▶ **Work item**
Write the data below out exactly as it stands. Do not include the pictures.

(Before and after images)
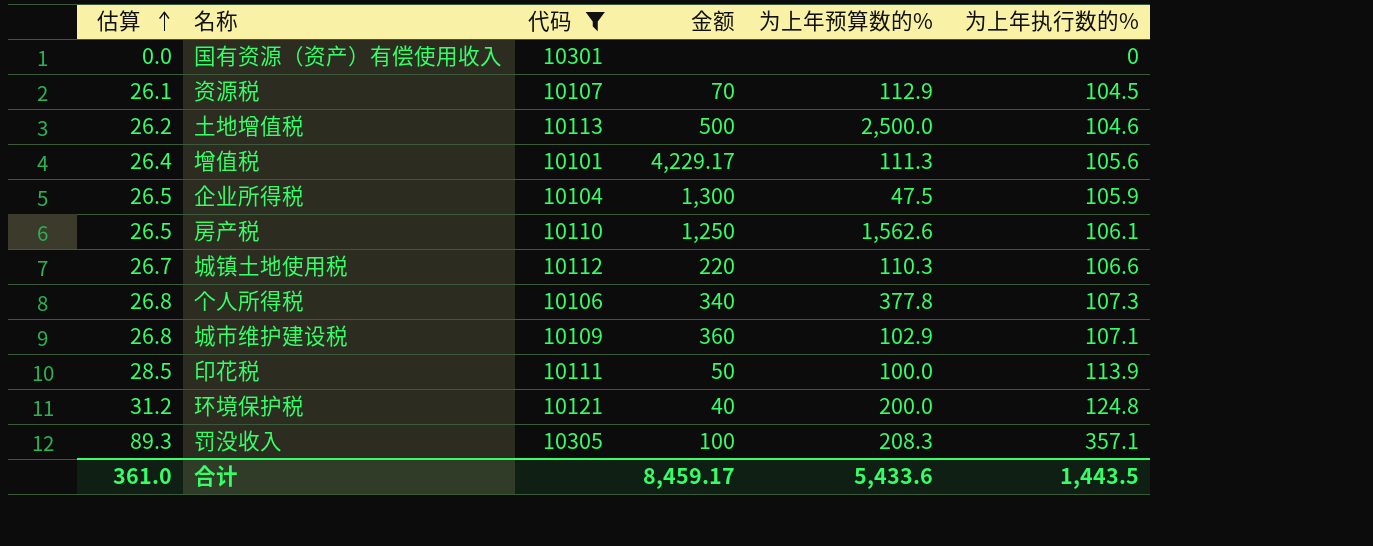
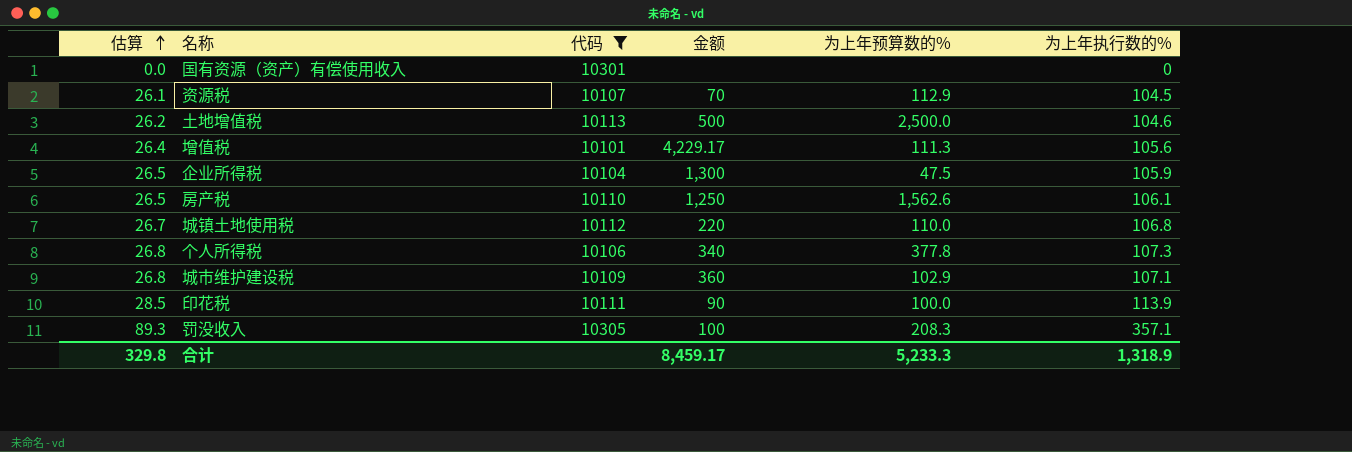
row 环境保护税: 31.2 | 10121 | 40 | 200.0 | 124.8 -> none
城镇土地使用税 | 为上年预算数的%: 110.3 -> 110.0
城镇土地使用税 | 为上年执行数的%: 106.6 -> 106.8
印花税 | 金额: 50 -> 90
合计 | 估算: 361.0 -> 329.8
合计 | 为上年预算数的%: 5,433.6 -> 5,233.3
合计 | 为上年执行数的%: 1,443.5 -> 1,318.9

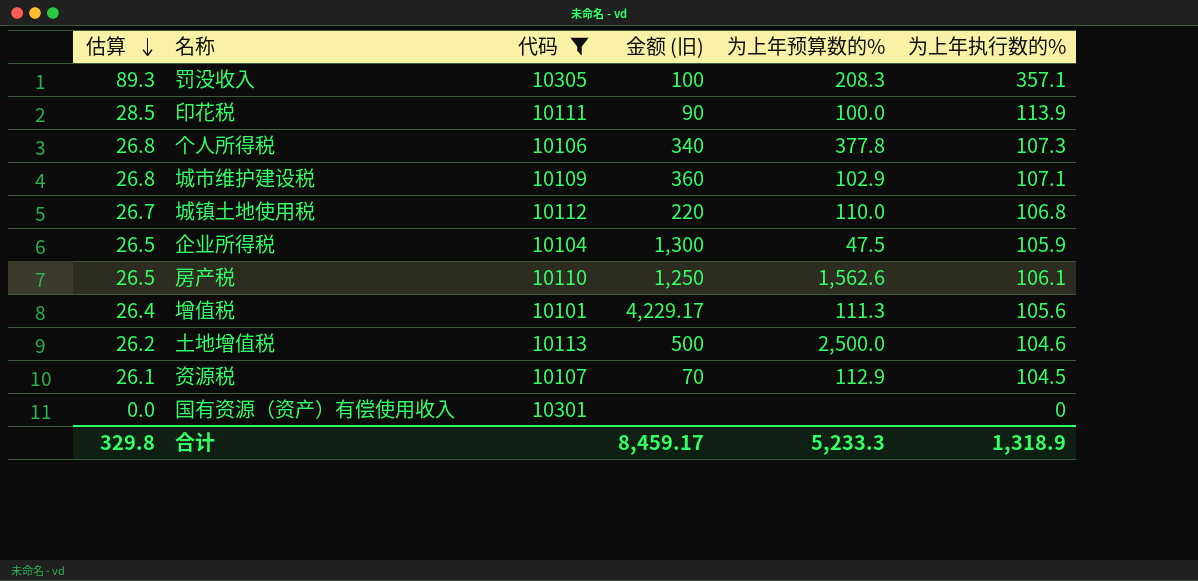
row order: 估算 ascending -> 估算 descending
column name: 金额 -> 金额 (旧)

▶ **Output of the task**
row 环境保护税: 31.2 | 10121 | 40 | 200.0 | 124.8 -> none
城镇土地使用税 | 为上年预算数的%: 110.3 -> 110.0
城镇土地使用税 | 为上年执行数的%: 106.6 -> 106.8
印花税 | 金额: 50 -> 90
合计 | 估算: 361.0 -> 329.8
合计 | 为上年预算数的%: 5,433.6 -> 5,233.3
合计 | 为上年执行数的%: 1,443.5 -> 1,318.9

row order: 估算 ascending -> 估算 descending
column name: 金额 -> 金额 (旧)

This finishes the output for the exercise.